FIGS. 5, 6 and 7 show a structure of the side portion 5 suitably combined with the two-piece structure although it can be combined with the undermentioned four-piece structure.

FIG. 8 shows a four-piece structure which can be suitably adopted in the golf club head 1.

FIGS. 9, 10 and 11 show another structure of the side portion 5 suitably combined with the four-piece structure although it can be combined with the above two-piece structure.

The two-piece structure is made up of two metal parts welded each other, namely, a face member 1A and a head main body 1B. The face member 1A is a metal plate forming a major part (in this example the entirety) of the club face 2. The head main body 1B is an open-front shell construction which forms the crown portion 4, sole portion 5, side portion 6 and hosel portion 7. The face member 1A is attached at the front thereof.

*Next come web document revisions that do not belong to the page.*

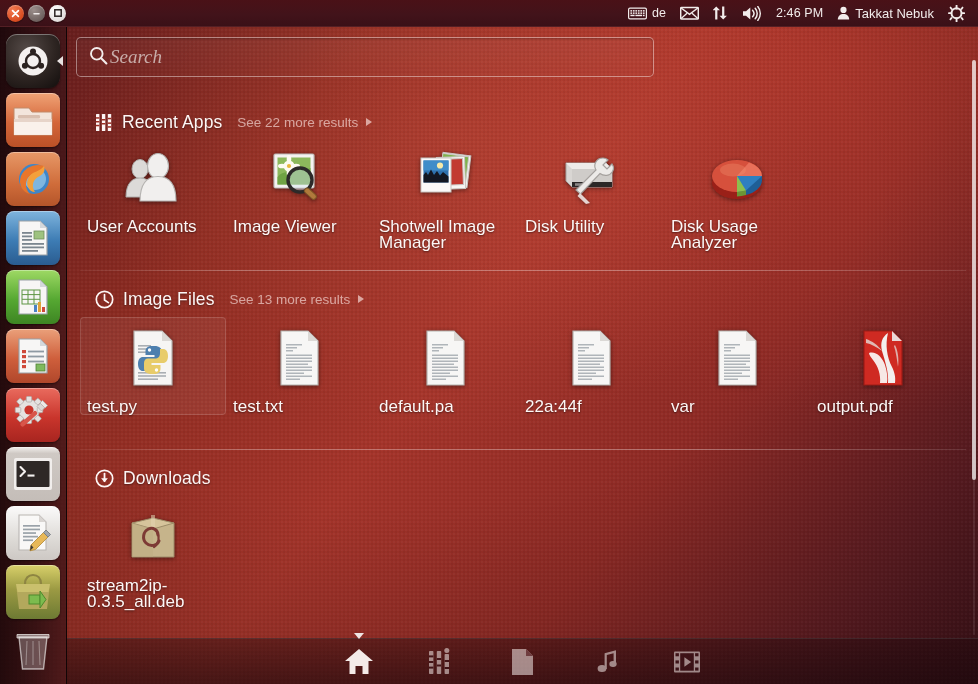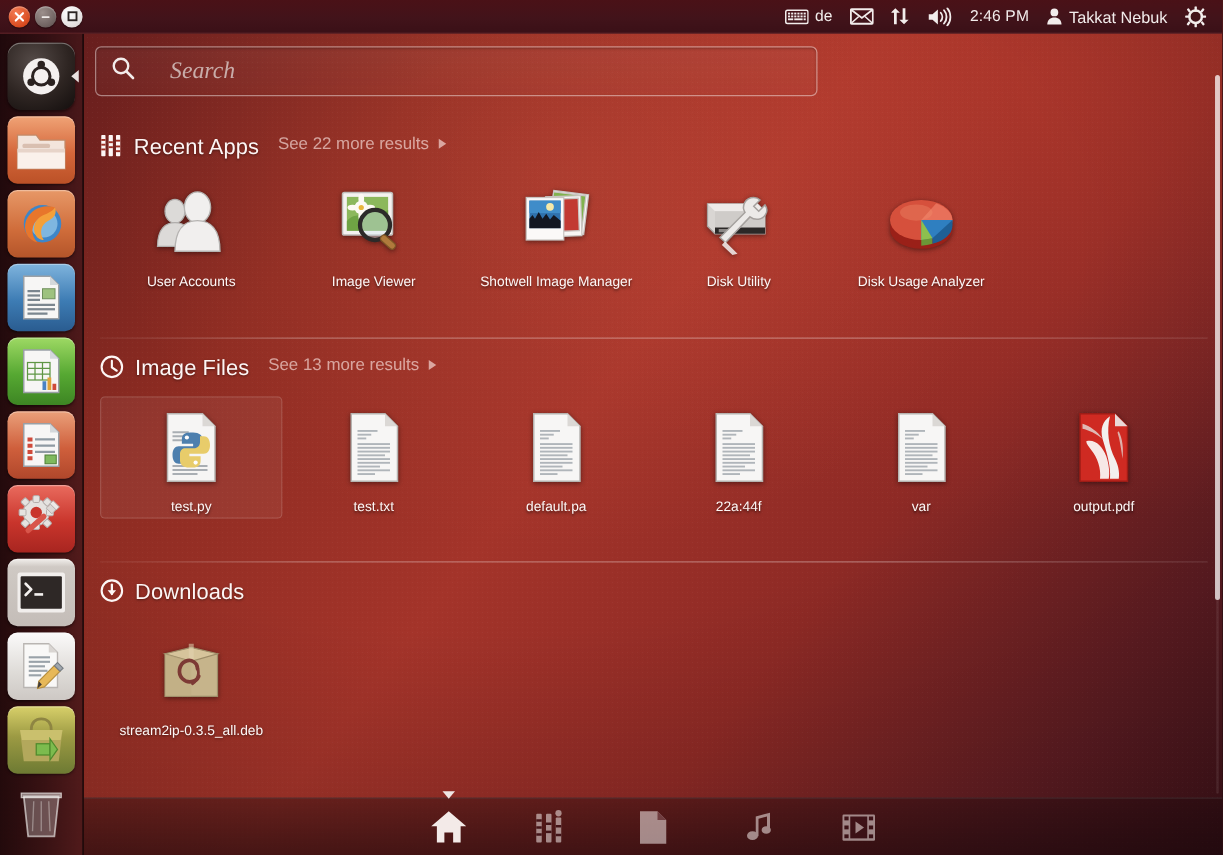--- a/index.html
+++ b/index.html
@@ -133,44 +133,44 @@
   
   #searchbar {
     position: absolute; left: 9px; top: 10px;
     width: 578px; height: 40px;
     border: 1px solid rgba(255,255,255,0.42);
     border-radius: 5px;
     background: linear-gradient(rgba(255,255,255,0.045), rgba(255,255,255,0.015));
     box-shadow: inset 0 1px 2px rgba(0,0,0,0.25);
     display: flex; align-items: center;
     padding: 0 12px;
-    gap: 28px;
+    gap: 2px;
   }
   #search-icon { flex: 0 0 auto; }
   #search-input {
     flex: 1 1 auto;
     background: transparent; border: none; outline: none;
     color: #f3eceb;
     font-family: "Liberation Serif", serif;
     font-size: 19px; font-style: italic;
   }
   #search-input::placeholder { color: #cfb8b5; opacity: 0.92; font-style: italic; }
 
   
   .cat {
     position: absolute; left: 0; width: 911px;
   }
   .cat-divider {
     position: absolute; left: 13px; right: 12px; top: 0; height: 1px;
     background: linear-gradient(90deg, rgba(255,255,255,0.05), rgba(255,255,255,0.30) 18%, rgba(255,255,255,0.33) 70%, rgba(255,255,255,0.10));
   }
   .cat-head {
-    display: flex; align-items: flex-start;
+    display: flex; align-items: center;
     height: 30px;
-    padding-left: 13px;
+    padding-left: 28px;
     gap: 9px;
   }
   .cat-ico { flex: 0 0 auto; display: flex; align-items: center; }
   .cat-title {
     color: #fdf6f5; font-size: 17.5px;
     font-family: "Liberation Sans", sans-serif;
     text-shadow: 0 1px 2px rgba(0,0,0,0.45);
     letter-spacing: 0.1px;
   }
   .cat-more {
@@ -200,22 +200,22 @@
   .tileitem.selected {
     background: rgba(255,255,255,0.055);
     box-shadow: inset 0 0 0 1px rgba(255,255,255,0.14);
   }
   .tile-icon-box {
     width: 66px; height: 66px;
     display: flex; align-items: center; justify-content: center;
     margin-bottom: 8px;
   }
   .tile-label {
-    color: #fdf7f6; font-size: 11px; line-height: 15.5px;
-    text-align: center; width: 132px;
+    color: #fdf7f6; font-size: 17px; line-height: 15.5px;
+    text-align: left; width: 132px;
     text-shadow: 0 1px 2px rgba(0,0,0,0.5);
   }
 
   
   #lensbar {
     position: absolute; left: 67px; bottom: 0;
     width: 911px; height: 46px;
     background: linear-gradient(rgba(30,8,12,0.40), rgba(26,7,11,0.62));
     border-top: 1px solid rgba(255,255,255,0.10);
     display: flex; align-items: center; justify-content: center;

The four-piece structure is made up of four metal parts welded each other, namely, a face member 1A, a crown member 1C, a sole-and-side member 1D, and a hosel member 1E. The face member 1A is similar to that of the two-piece structure. The crown member 1C is a curved plate forming a major part (in this example the entirety) of the crown portion 4. The sole-and-side member 1D forms at least a major part (in this example the entirety) of the sole portion 5 and at least a major part (in this example the entirety) of side portion 6. The hosel member 1E forms the hosel portion 7. These members can be manufactured by forging.

According to the present invention, the side portion 6 comprises thin parts 9 decreased in the thickness and relatively thick buttressed parts 8.

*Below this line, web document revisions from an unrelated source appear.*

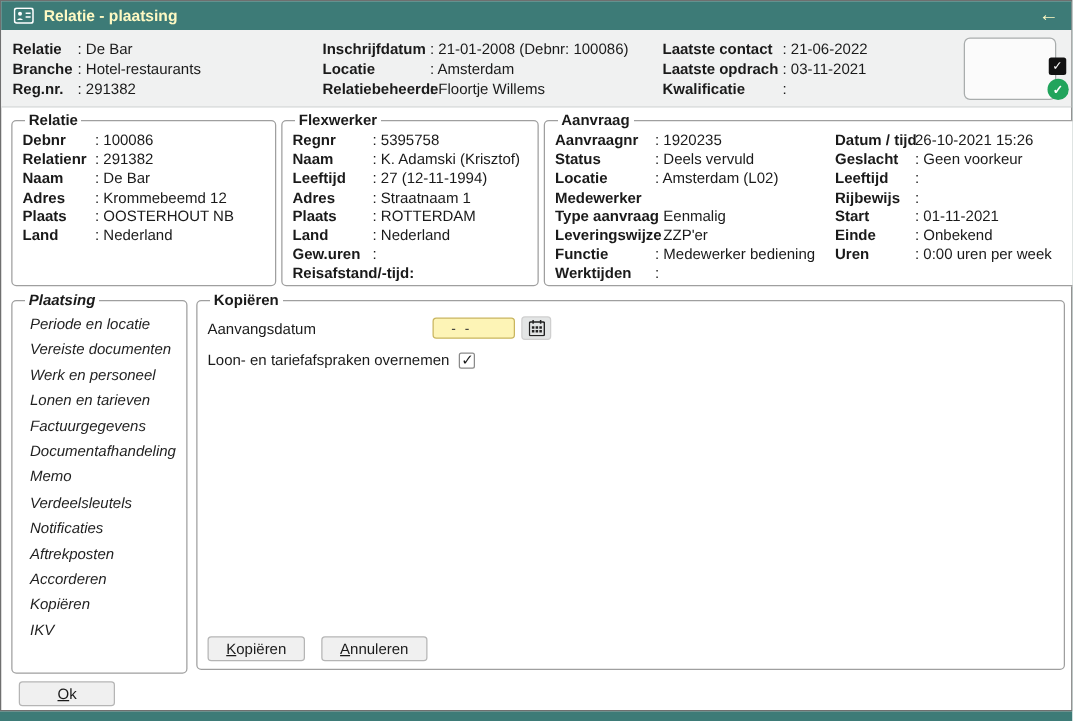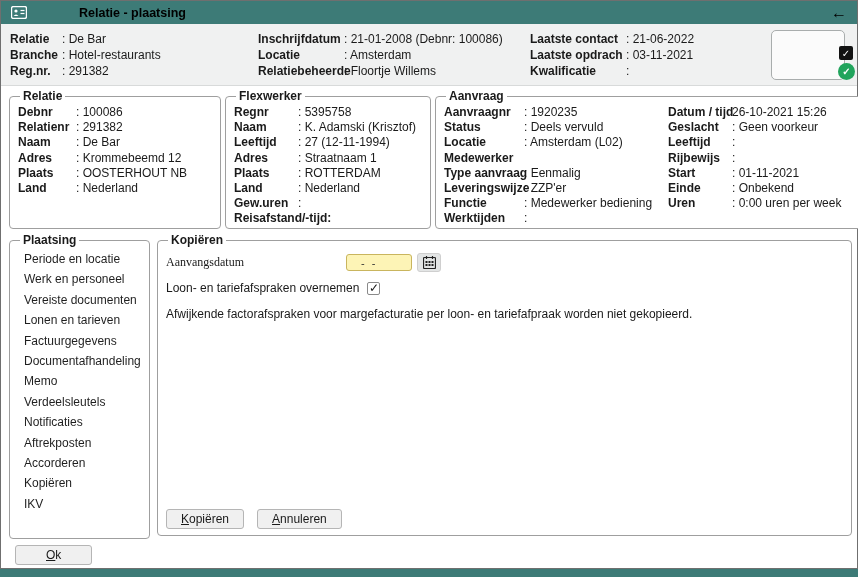--- a/index.html
+++ b/index.html
@@ -7,22 +7,22 @@
   .screen {
     position: relative; width: 858px; height: 577px;
     background: #3d7b77; font-size: 12px; color: #1a1a1a;
   }
   .window {
     position: absolute; left: 0; top: 0; width: 858px; height: 569px;
     background: #ffffff; border: 1px solid #6f6f6f;
   }
   
   .titlebar {
-    height: 23px; background: #3d7b77; color: #000000;
-    display: flex; align-items: center; padding: 0 10px; gap: 44px;
+    height: 23px; background: #3d7b77; color: #fef9c3;
+    display: flex; align-items: center; padding: 0 10px;
   }
   .titlebar .t-icon { display: flex; margin-right: 8px; }
   .titlebar .t-text { font-weight: bold; font-size: 12.5px; }
   .titlebar .t-back { margin-left: auto; font-size: 16px; font-weight: bold; cursor: pointer; line-height: 1; }
   
   .header {
     position: relative; height: 62px; background: #f0f1f1;
     border-bottom: 1px solid #d8dada;
   }
   .hcol { position: absolute; top: 7px; }
@@ -57,27 +57,27 @@
   .fs-aanvraag   { left: 434px; top: 88px; width: 436px; height: 140px; }
   .fs-relatie .frow    { grid-template-columns: 58px auto; }
   .fs-flexwerker .frow { grid-template-columns: 64px auto; }
   .fs-aanvraag .cols { display: flex; }
   .col-a { width: 224px; }
   .col-b { flex: 1; }
   .col-a .frow { grid-template-columns: 80px auto; }
   .col-b .frow { grid-template-columns: 64px auto; }
   .frow.wide { grid-template-columns: auto; }
   
-  .fs-plaatsing { left: 8px; top: 232px; width: 118px; height: 306px; }
+  .fs-plaatsing { left: 8px; top: 232px; width: 118px; height: 306px; font-style: italic; }
   .menu-item { line-height: 20.4px; padding-left: 6px; color: #1f1f1f; cursor: pointer; white-space: nowrap; }
   
   .fs-kopieren { left: 156px; top: 232px; width: 695px; height: 303px;
                  display: flex; flex-direction: column; }
   .k-row { display: flex; align-items: center; margin-top: 4px; }
-  .k-label { width: 180px; font-family: Liberation Serif, serif; }
+  .k-label { width: 180px; }
   .date-input {
     width: 66px; height: 17px; background: #fdf4b6; border: 1px solid #c9b55e;
     border-radius: 3px; font-family: "Liberation Sans", sans-serif;
     font-size: 11px; padding-left: 14px; letter-spacing: 2px; color: #333;
   }
   .cal-btn {
     width: 24px; height: 19px; margin-left: 5px; background: #e3e5e5;
     border: 1px solid #cfcfcf; border-radius: 3px;
     display: flex; align-items: center; justify-content: center; cursor: pointer;
   }
@@ -295,22 +295,22 @@
               <span class="lbl">Uren</span>
               <span>: 0:00 uren per week</span>
             </div>
         </div>
       </div>
     </fieldset>
 
     <fieldset class="fs-plaatsing">
       <legend>Plaatsing</legend>
       <div class="menu-item">Periode en locatie</div>
+      <div class="menu-item">Vereiste documenten</div>
       <div class="menu-item">Werk en personeel</div>
-      <div class="menu-item">Vereiste documenten</div>
       <div class="menu-item">Lonen en tarieven</div>
       <div class="menu-item">Factuurgegevens</div>
       <div class="menu-item">Documentafhandeling</div>
       <div class="menu-item">Memo</div>
       <div class="menu-item">Verdeelsleutels</div>
       <div class="menu-item">Notificaties</div>
       <div class="menu-item">Aftrekposten</div>
       <div class="menu-item">Accorderen</div>
       <div class="menu-item">Kopiëren</div>
       <div class="menu-item">IKV</div>
@@ -332,21 +332,20 @@
             <rect x="2.5" y="8" width="2" height="2" fill="#222"></rect>
             <rect x="5.5" y="8" width="2" height="2" fill="#222"></rect>
             <rect x="8.5" y="8" width="2" height="2" fill="#222"></rect>
           </svg>
         </span>
       </div>
       <div class="k-row k-check-row">
         <span>Loon- en tariefafspraken overnemen</span>
         <span class="checkbox">✓</span>
       </div>
-      <div class="k-note">Afwijkende factorafspraken voor margefacturatie per loon- en tariefafpraak worden niet gekopieerd.</div>
       <div class="k-buttons">
         <button class="btn">
             <span>Kopiëren</span>
           </button>
         <button class="btn">
             <span>Annuleren</span>
           </button>
       </div>
     </fieldset>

If the thin parts 9 are increased in the total percentage, the deformation of the club head at impact tends to increase, and the hit feeling becomes soft. If the total percentage is decreased contrary, the hit feeling becomes hard. Thus, by changing the total percentage, the rigidity of the side portion 6 can be adjusted in order to improve the hit feeling.

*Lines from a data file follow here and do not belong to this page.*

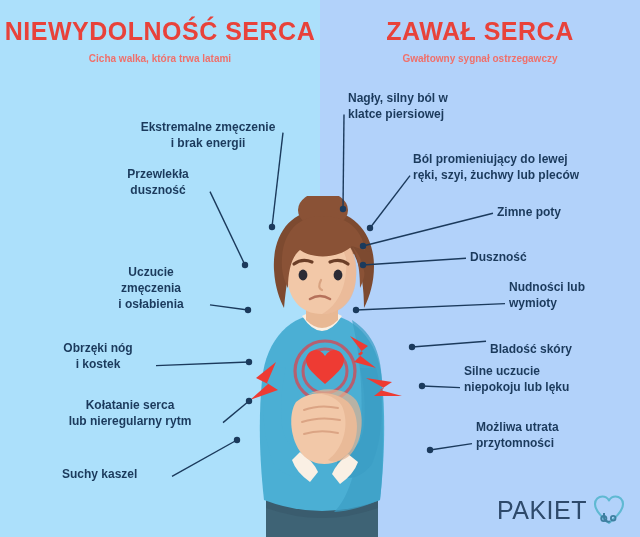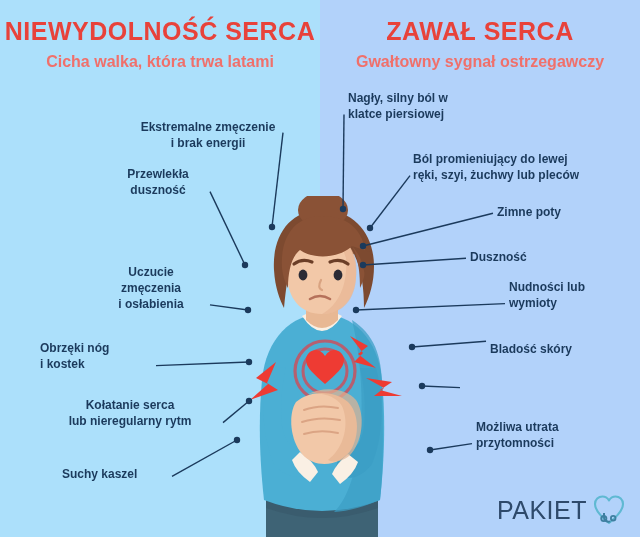--- a/index.html
+++ b/index.html
@@ -24,32 +24,32 @@
     position:absolute;top:18px;width:320px;text-align:center;
     z-index:6;
   }
   .col-head.left{left:0;}
   .col-head.right{left:320px;}
   .col-title{
     font-size:25px;font-weight:700;letter-spacing:.5px;
     color:#E8423A;line-height:1.1;margin:0 0 7px 0;
   }
   .col-sub{
-    font-size:16px;font-weight:700;color:#F0706B;
+    font-size:10px;font-weight:700;color:#F0706B;
     line-height:1.15;margin:0;
   }
 
   
   .label{
     position:absolute;z-index:7;
     color:#1B3A5C;
     font-size:12px;font-weight:700;line-height:1.32;
     white-space:pre-line;
   }
-  .label.r-align{text-align:left;}
+  .label.r-align{text-align:center;}
   .label.l-align{text-align:left;}
   .label.c-align{text-align:center;}
 
   
   #connectors{position:absolute;inset:0;z-index:5;}
 
   
   #character{position:absolute;left:222px;top:196px;z-index:4;}
 
   
@@ -243,15 +243,17 @@
     <div class="label l-align" style="left: 62px; top: 467px; width: 110px;">Suchy kaszel</div>
     <div class="label l-align" style="left: 348px; top: 91px; width: 170px;">Nagły, silny ból w
 klatce piersiowej</div>
     <div class="label l-align" style="left: 413px; top: 152px; width: 226px;">Ból promieniujący do lewej
 ręki, szyi, żuchwy lub pleców</div>
     <div class="label l-align" style="left: 497px; top: 205px; width: 110px;">Zimne poty</div>
     <div class="label l-align" style="left: 470px; top: 250px; width: 100px;">Duszność</div>
     <div class="label l-align" style="left: 509px; top: 280px; width: 118px;">Nudności lub
 wymioty</div>
     <div class="label l-align" style="left: 490px; top: 342px; width: 120px;">Bladość skóry</div>
+    <div class="label l-align" style="left: 464px; top: 364px; width: 160px;">Silne uczucie
+niepokoju lub lęku</div>
     <div class="label l-align" style="left: 476px; top: 420px; width: 146px;">Możliwa utrata
 przytomności</div>
   </div>
 
 </body></html>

However, if the thin part 9 is too thin, it is difficult to provide a necessary strength. Therefor, the thickness t2 of the thin part 9 is not less than 0.3 mm, preferably not less than 0.35 mm, more preferably not less than 0.4 mm, but not more than 0.6 mm, preferably not more than 0.55 mm, more preferably not more than 0.5 mm.

The buttressed parts 8 includes at least two, preferably three or four vertical buttressed parts 8A each extending from the crown portion 4 to sole portion 5. Accordingly, at least one, preferably two or three thin parts 9 are formed between the vertical buttressed parts 8A.

If the thickness t1 of the buttressed part 8 exceeds 2.0 mm, the hit feeling tends to become excessively hard. The center of gravity tends to become higher.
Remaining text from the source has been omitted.